Skye Taylor writes: Two Years in Tonga

"The rote of the sea surging in over coral reef and beach mingles with the shouts of high school boys playing rugby just over the hill and giggling children splashing about at the tide’s edge. A soft island breeze tugs at my wrap skirt and flirts with the damp wisps of hair curling about my face and neck. I’m trying to finish a report for the home office, but the distractions are hard to ignore. A brilliant blue ice bird came to sit atop the fence. He cocked his head at me as I stared back. I am surrounded by flowers, a riot of color and heady scents; bougainvillea, hibiscus, frangipani and others I can’t name. So, this is the Toughest Job I’ll Ever Love, huh?"

Skye Taylor writes: Two Years in Tonga

Two Years in Tonga

By Skye Taylor

CAMDEN/ROCKLAND (June 29): The Toughest Job You’ll Ever Love

The rote of the sea surging in over coral reef and beach mingles with the shouts of high school boys playing rugby just over the hill and giggling children splashing about at the tide’s edge. A soft island breeze tugs at my wrap skirt and flirts with the damp wisps of hair curling about my face and neck. I’m trying to finish a report for the home office, but the distractions are hard to ignore. A brilliant blue ice bird came to sit atop the fence. He cocked his head at me as I stared back. I am surrounded by flowers, a riot of color and heady scents; bougainvillea, hibiscus, frangipani and others I can’t name. So, this is the Toughest Job I’ll Ever Love, huh?

Oddly, that was the first thought I had when Peace Corps told me where I was going. Okay, so it was my second thought. Tonga is a Polynesian island group – 172 of them and if you put them all together, so my guidebook told me, they’d be about as big as the city of Dallas. So my first thought was, “how far away can the beach be?” For a woman who loves the sea, this didn't seem like a tough gig at all. And then there was my job.

The job description for my position with the Red Cross was to set up, organize and run an office for the newly created Vava’u branch. I’d been there almost two months and we had yet to have an Annual General Meeting, which all the prominent committee members assured me was required before we could make any decisions on what programs to run or how to raise money to run them. Since the co-chair people for this committee were the Queen and one of the elected members of Parliament and since neither of these people wass ever free to attend an Annual General Meeting, the meeting never managed to get on the schedule. Thus, there was no office to set up, organize or run and no staff to train.

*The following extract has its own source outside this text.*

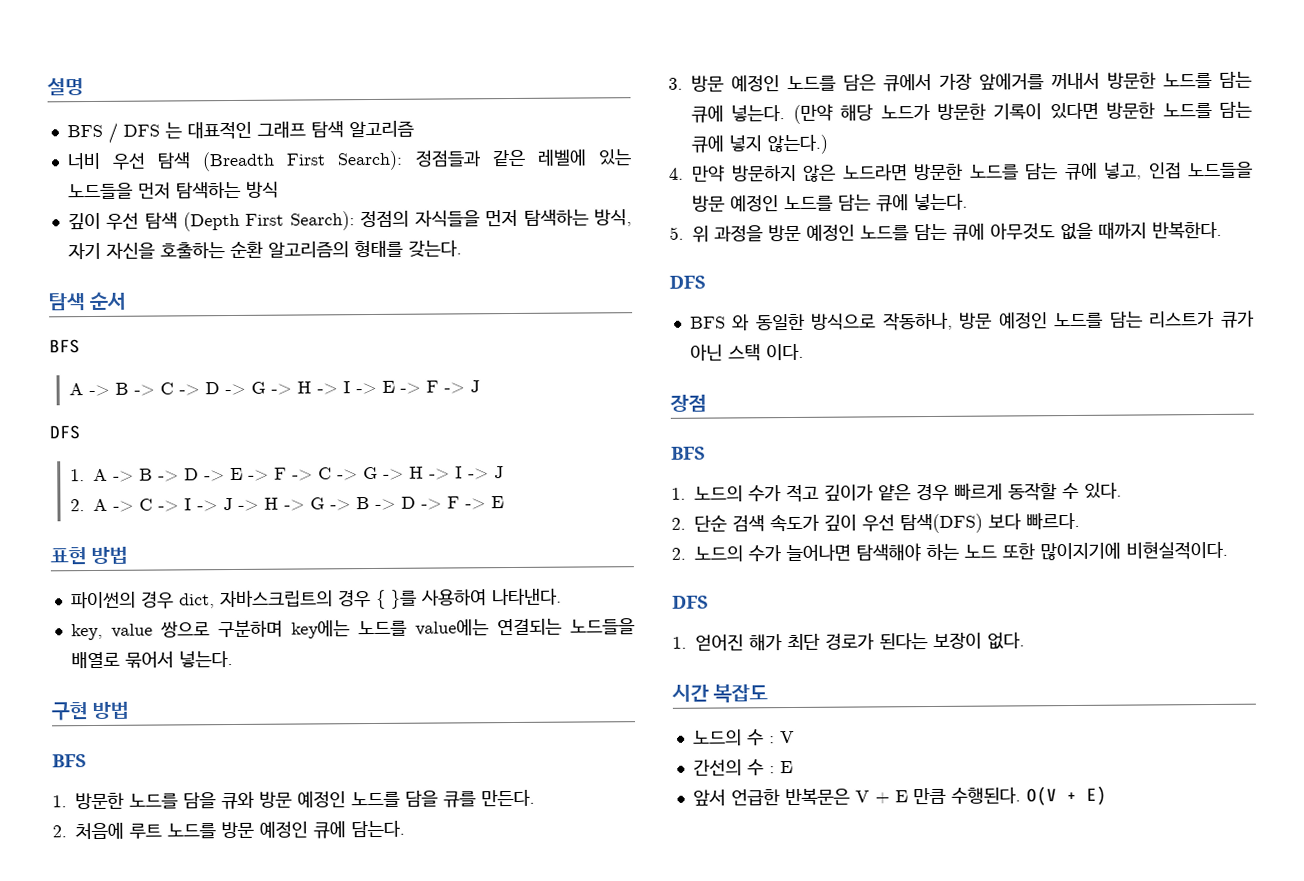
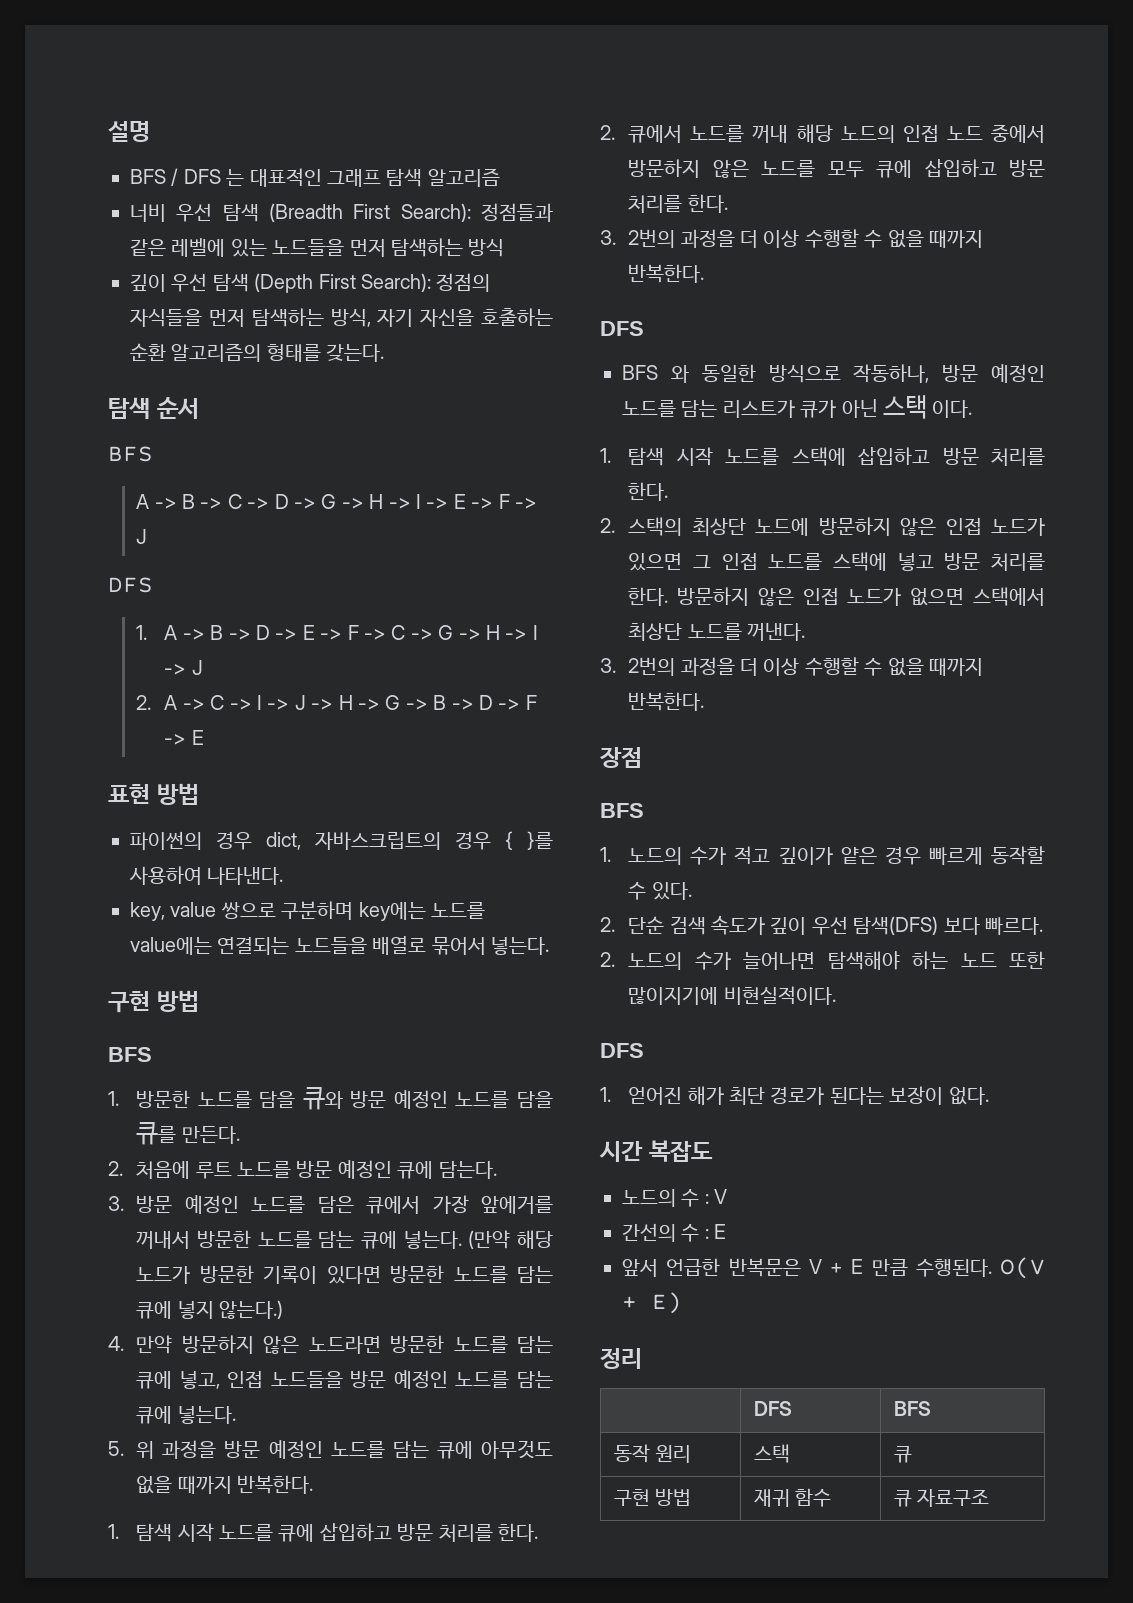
(1222, 230) none -> [108,1523,538,1542] [600,124,1045,143] [628,159,1045,178] [628,194,728,213] [600,229,983,248] [628,264,705,283] // 1. 탐색 시작 노드를 큐에 삽입하고 방문 처리를 한다. // 2. 큐에서 노드를 꺼내 해당 노드의 인접 노드 중에서 방문하지 않은 노드를 모두 큐에 삽입하고 방문 처리를 한다. // 3. 2번의 과정을 더 이상 수행할 수 없을 때까지 반복한다.
(804, 352) none -> [600,447,1045,466] [628,482,669,501] [600,517,1045,536] [628,552,1045,571] [628,587,1045,606] [628,623,805,641] [600,657,983,676] [628,692,705,711] // 1. 탐색 시작 노드를 스택에 삽입하고 방문 처리를 한다. // 2. 스택의 최상단 노드에 방문하지 않은 인접 노드가 있으면 그 인접 노드를 스택에 넣고 방문 처리를 한다. 방문하지 않은 인접 노드가 없으면 스택에서 최상단 노드를 꺼낸다. // 3. 2번의 과정을 더 이상 수행할 수 없을 때까지 반복한다.
(1107, 795) none -> [600,1348,642,1369] [753,1401,792,1416] [893,1401,931,1416] [613,1444,691,1463] [753,1444,790,1463] [893,1446,912,1463] [613,1488,691,1506] [753,1488,831,1507] [893,1489,989,1507] // 정리 // | DFS | BFS // 동작 원리 | 스택 | 큐 // 구현 방법 | 재귀 함수 | 큐 자료구조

At my other primary assignment, with the handicraft cooperative, I spent most my energy trying to impress upon the members that visitors to the island who were in the market for souvenirs would be looking for the best quality and at reasonable prices. Unfortunately, for Tongans, quality is rarely an issue – only quantity. The cultural way of marketing and production is to make things as you feel like it, then drag a few items to town when you need immediate cash. They have a really hard time with the concept of retail verses wholesale and even after repeated explanations, I don’t believe some of them ever understood. Sometimes they take the lesser amount offered and leave with long faces and grim mutterings intended to make the clerk at the co-op feel guilty and change her mind. Other times, they repack their baskets into battered totes and go sit outside the vegetable market in the hope that someone will see their wares and be interested enough to stop. In neither case do they go home with the dollars they needed for the shopping they needed to do. The most discouraging part is that the next week, they would repeat this process all over again.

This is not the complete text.